# Copyright (c) 2019-present, Anon.
# All rights reserved.
#
# This source code is licensed under the license found in the
# LICENSE file in the root directory of this source tree.
#

import io
from logging import getLogger

import numpy as np
import torch

logger = getLogger()


def load_fasttext_model(path):
    """
    Load a binarized fastText model.
    """
    try:
        import fastText
    except ImportError:
        raise Exception(
            "Unable to import fastText. Please install fastText for Python: "
            "https://github.com/facebookresearch/fastText"
        )
    return fastText.load_model(path)


def read_txt_embeddings(path, params):
    """
    Reload pretrained embeddings from a text file.
    """
    word2id = {}
    vectors = []

    # load pretrained embeddings
    _emb_dim_file = params.emb_dim
    with io.open(path, "r", encoding="utf-8", newline="\n", errors="ignore") as f:
        for i, line in enumerate(f):
            if i == 0:
                split = line.split()
                assert len(split) == 2
                assert _emb_dim_file == int(split[1])
                continue
            word, vect = line.rstrip().split(" ", 1)
            vect = np.fromstring(vect, sep=" ")
            if word in word2id:
                logger.warning('Word "%s" found twice!' % word)
                continue
            if not vect.shape == (_emb_dim_file,):
                logger.warning(
                    'Invalid dimension (%i) for word "%s" in line %i.'
                    % (vect.shape[0], word, i)
                )
                continue
            assert vect.shape == (_emb_dim_file,)
            word2id[word] = len(word2id)
            vectors.append(vect[None])

    assert len(word2id) == len(vectors)
    logger.info("Loaded %i pretrained word embeddings from %s" % (len(vectors), path))

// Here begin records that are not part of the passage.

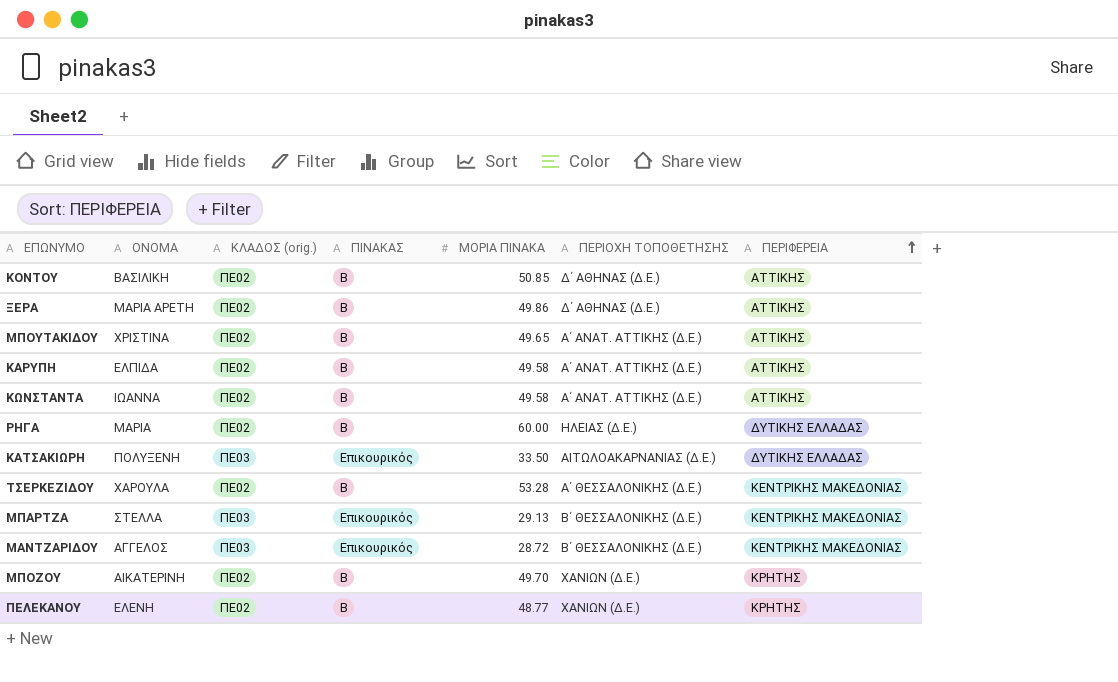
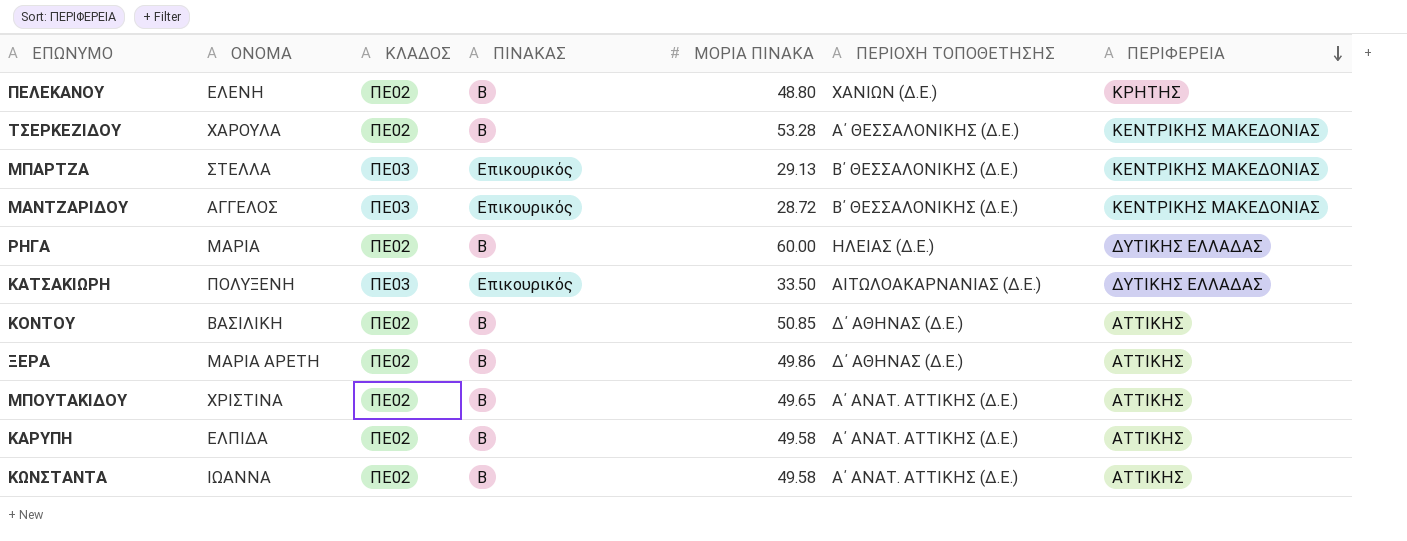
row order: ΠΕΡΙΦΕΡΕΙΑ ascending -> ΠΕΡΙΦΕΡΕΙΑ descending
column name: ΚΛΑΔΟΣ (orig.) -> ΚΛΑΔΟΣ
row ΜΠΟΖΟΥ: ΑΙΚΑΤΕΡΙΝΗ | ΠΕ02 | Β | 49.70 | ΧΑΝΙΩΝ (Δ.Ε.) | ΚΡΗΤΗΣ -> none
ΠΕΛΕΚΑΝΟΥ | ΜΟΡΙΑ ΠΙΝΑΚΑ: 48.77 -> 48.80

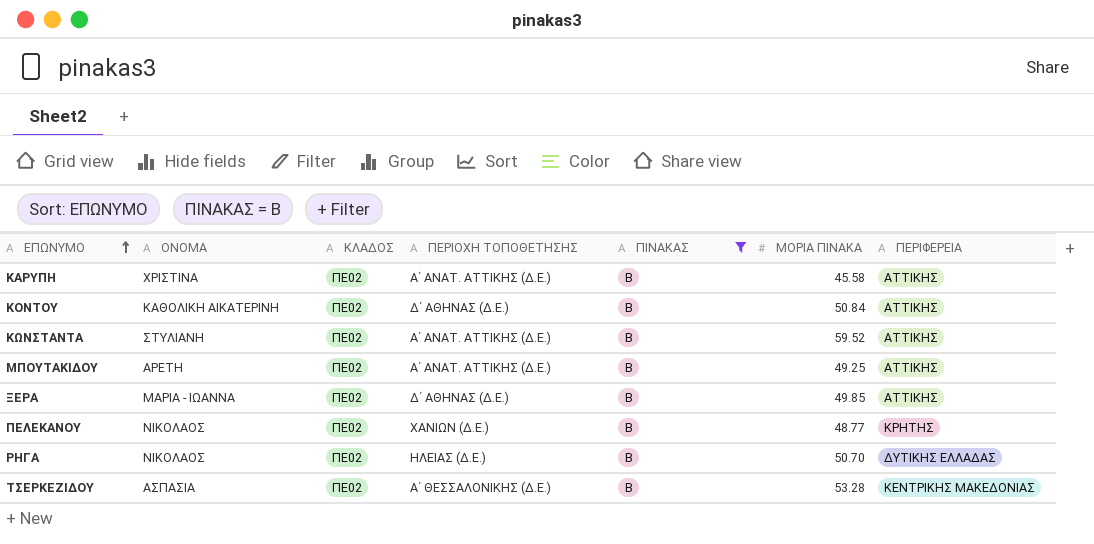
filter: none -> ΠΙΝΑΚΑΣ = Β
row order: ΠΕΡΙΦΕΡΕΙΑ descending -> ΕΠΩΝΥΜΟ ascending
column ΠΕΡΙΟΧΗ ΤΟΠΟΘΕΤΗΣΗΣ | position: 6 -> 4
ΚΑΡΥΠΗ | ΟΝΟΜΑ: ΕΛΠΙΔΑ -> ΧΡΙΣΤΙΝΑ
ΚΑΡΥΠΗ | ΜΟΡΙΑ ΠΙΝΑΚΑ: 49.58 -> 45.58
ΚΟΝΤΟΥ | ΟΝΟΜΑ: ΒΑΣΙΛΙΚΗ -> ΚΑΘΟΛΙΚΗ ΑΙΚΑΤΕΡΙΝΗ
ΚΟΝΤΟΥ | ΜΟΡΙΑ ΠΙΝΑΚΑ: 50.85 -> 50.84
ΚΩΝΣΤΑΝΤΑ | ΟΝΟΜΑ: ΙΩΑΝΝΑ -> ΣΤΥΛΙΑΝΗ
ΚΩΝΣΤΑΝΤΑ | ΜΟΡΙΑ ΠΙΝΑΚΑ: 49.58 -> 59.52
ΜΠΟΥΤΑΚΙΔΟΥ | ΟΝΟΜΑ: ΧΡΙΣΤΙΝΑ -> ΑΡΕΤΗ
ΜΠΟΥΤΑΚΙΔΟΥ | ΜΟΡΙΑ ΠΙΝΑΚΑ: 49.65 -> 49.25
ΞΕΡΑ | ΟΝΟΜΑ: ΜΑΡΙΑ ΑΡΕΤΗ -> ΜΑΡΙΑ - ΙΩΑΝΝΑ
ΞΕΡΑ | ΜΟΡΙΑ ΠΙΝΑΚΑ: 49.86 -> 49.85
ΠΕΛΕΚΑΝΟΥ | ΟΝΟΜΑ: ΕΛΕΝΗ -> ΝΙΚΟΛΑΟΣ
ΠΕΛΕΚΑΝΟΥ | ΜΟΡΙΑ ΠΙΝΑΚΑ: 48.80 -> 48.77
ΡΗΓΑ | ΟΝΟΜΑ: ΜΑΡΙΑ -> ΝΙΚΟΛΑΟΣ
ΡΗΓΑ | ΜΟΡΙΑ ΠΙΝΑΚΑ: 60.00 -> 50.70
ΤΣΕΡΚΕΖΙΔΟΥ | ΟΝΟΜΑ: ΧΑΡΟΥΛΑ -> ΑΣΠΑΣΙΑ

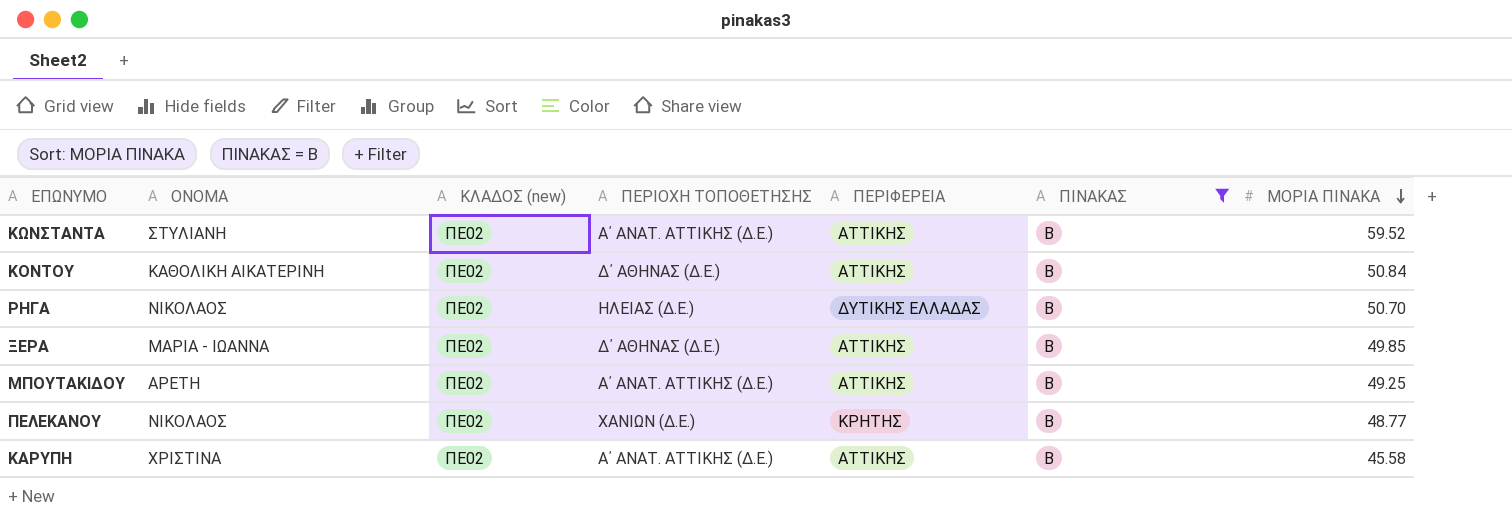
row order: ΕΠΩΝΥΜΟ ascending -> ΜΟΡΙΑ ΠΙΝΑΚΑ descending
column name: ΚΛΑΔΟΣ -> ΚΛΑΔΟΣ (new)
column ΠΕΡΙΦΕΡΕΙΑ | position: 7 -> 5
row ΤΣΕΡΚΕΖΙΔΟΥ: ΑΣΠΑΣΙΑ | ΠΕ02 | Α΄ ΘΕΣΣΑΛΟΝΙΚΗΣ (Δ.Ε.) | Β | 53.28 | ΚΕΝΤΡΙΚΗΣ ΜΑΚΕΔΟΝΙΑΣ -> none

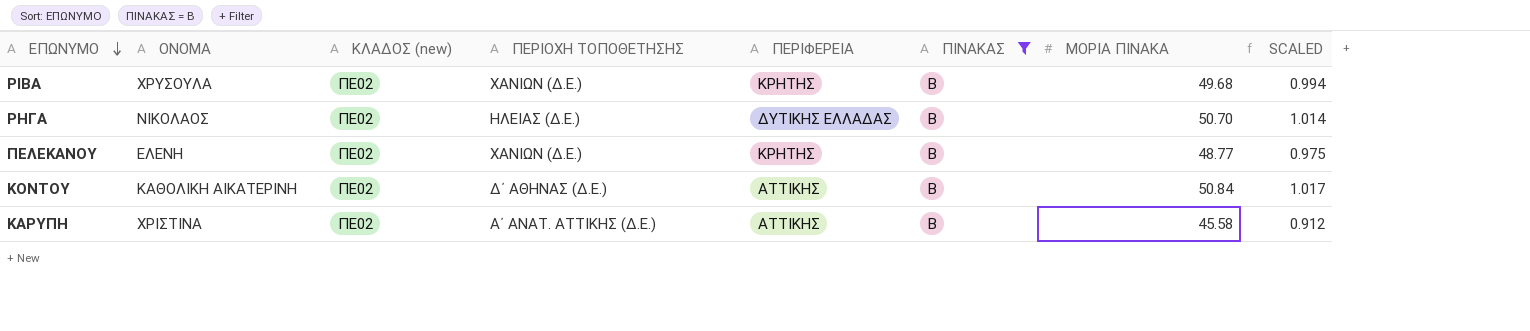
row order: ΜΟΡΙΑ ΠΙΝΑΚΑ descending -> ΕΠΩΝΥΜΟ descending
column SCALED | formula: none -> [ΜΟΡΙΑ ΠΙΝΑΚΑ] * 0.02
row ΚΩΝΣΤΑΝΤΑ: ΣΤΥΛΙΑΝΗ | ΠΕ02 | Α΄ ΑΝΑΤ. ΑΤΤΙΚΗΣ (Δ.Ε.) | ΑΤΤΙΚΗΣ | Β | 59.52 -> none
row ΞΕΡΑ: ΜΑΡΙΑ - ΙΩΑΝΝΑ | ΠΕ02 | Δ΄ ΑΘΗΝΑΣ (Δ.Ε.) | ΑΤΤΙΚΗΣ | Β | 49.85 -> none
row ΜΠΟΥΤΑΚΙΔΟΥ: ΑΡΕΤΗ | ΠΕ02 | Α΄ ΑΝΑΤ. ΑΤΤΙΚΗΣ (Δ.Ε.) | ΑΤΤΙΚΗΣ | Β | 49.25 -> none
row ΡΙΒΑ: none -> ΧΡΥΣΟΥΛΑ | ΠΕ02 | ΧΑΝΙΩΝ (Δ.Ε.) | ΚΡΗΤΗΣ | Β | 49.68 | 0.994
ΠΕΛΕΚΑΝΟΥ | ΟΝΟΜΑ: ΝΙΚΟΛΑΟΣ -> ΕΛΕΝΗ

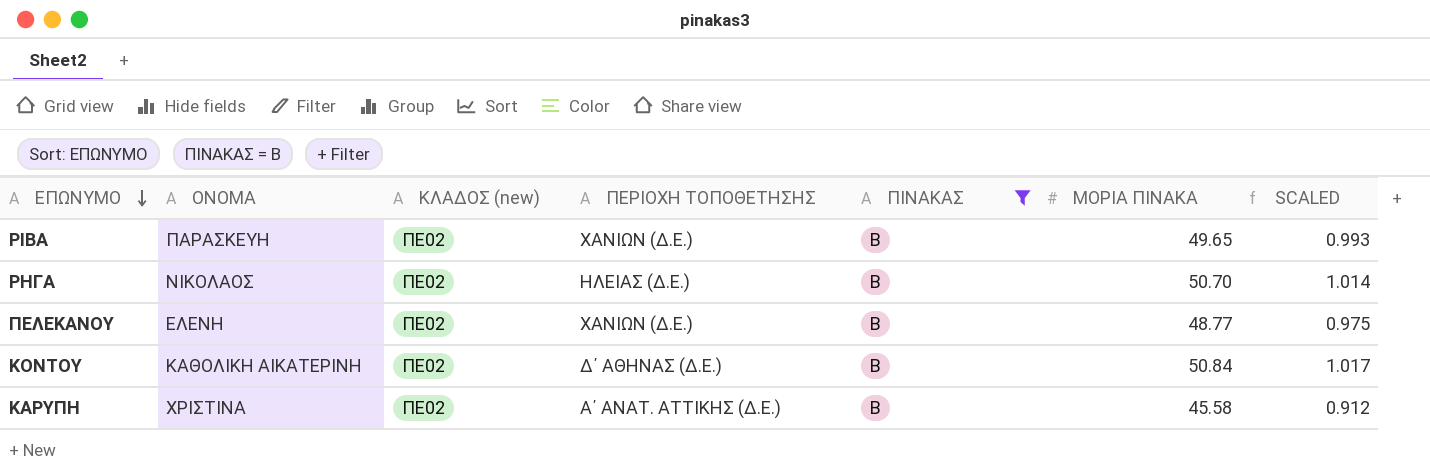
column ΠΕΡΙΦΕΡΕΙΑ | position: 5 -> none
ΡΙΒΑ | ΟΝΟΜΑ: ΧΡΥΣΟΥΛΑ -> ΠΑΡΑΣΚΕΥΗ
ΡΙΒΑ | ΜΟΡΙΑ ΠΙΝΑΚΑ: 49.68 -> 49.65
ΡΙΒΑ | SCALED: 0.994 -> 0.993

    # compute new vocabulary / embeddings
    embeddings = np.concatenate(vectors, 0)
    embeddings = torch.from_numpy(embeddings).float()

    assert embeddings.size() == (len(word2id), params.emb_dim)
    return word2id, embeddings


def load_bin_embeddings(path, params):
    """
    Reload pretrained embeddings from a fastText binary file.
    """
    model = load_fasttext_model(path)
    assert model.get_dimension() == params.emb_dim
    words = model.get_labels()
    logger.info("Loaded binary model from %s" % path)

    # compute new vocabulary / embeddings
    embeddings = np.concatenate([model.get_word_vector(w)[None] for w in words], 0)
    embeddings = torch.from_numpy(embeddings).float()
    word2id = {w: i for i, w in enumerate(words)}
    logger.info("Generated embeddings for %i words." % len(words))

    assert embeddings.size() == (len(word2id), params.emb_dim)
    return word2id, embeddings


def load_embeddings(path, params):
    """
    Reload pretrained embeddings.
    """
    if path.endswith(".bin"):
        return load_bin_embeddings(path, params)
    else:
        return read_txt_embeddings(path, params)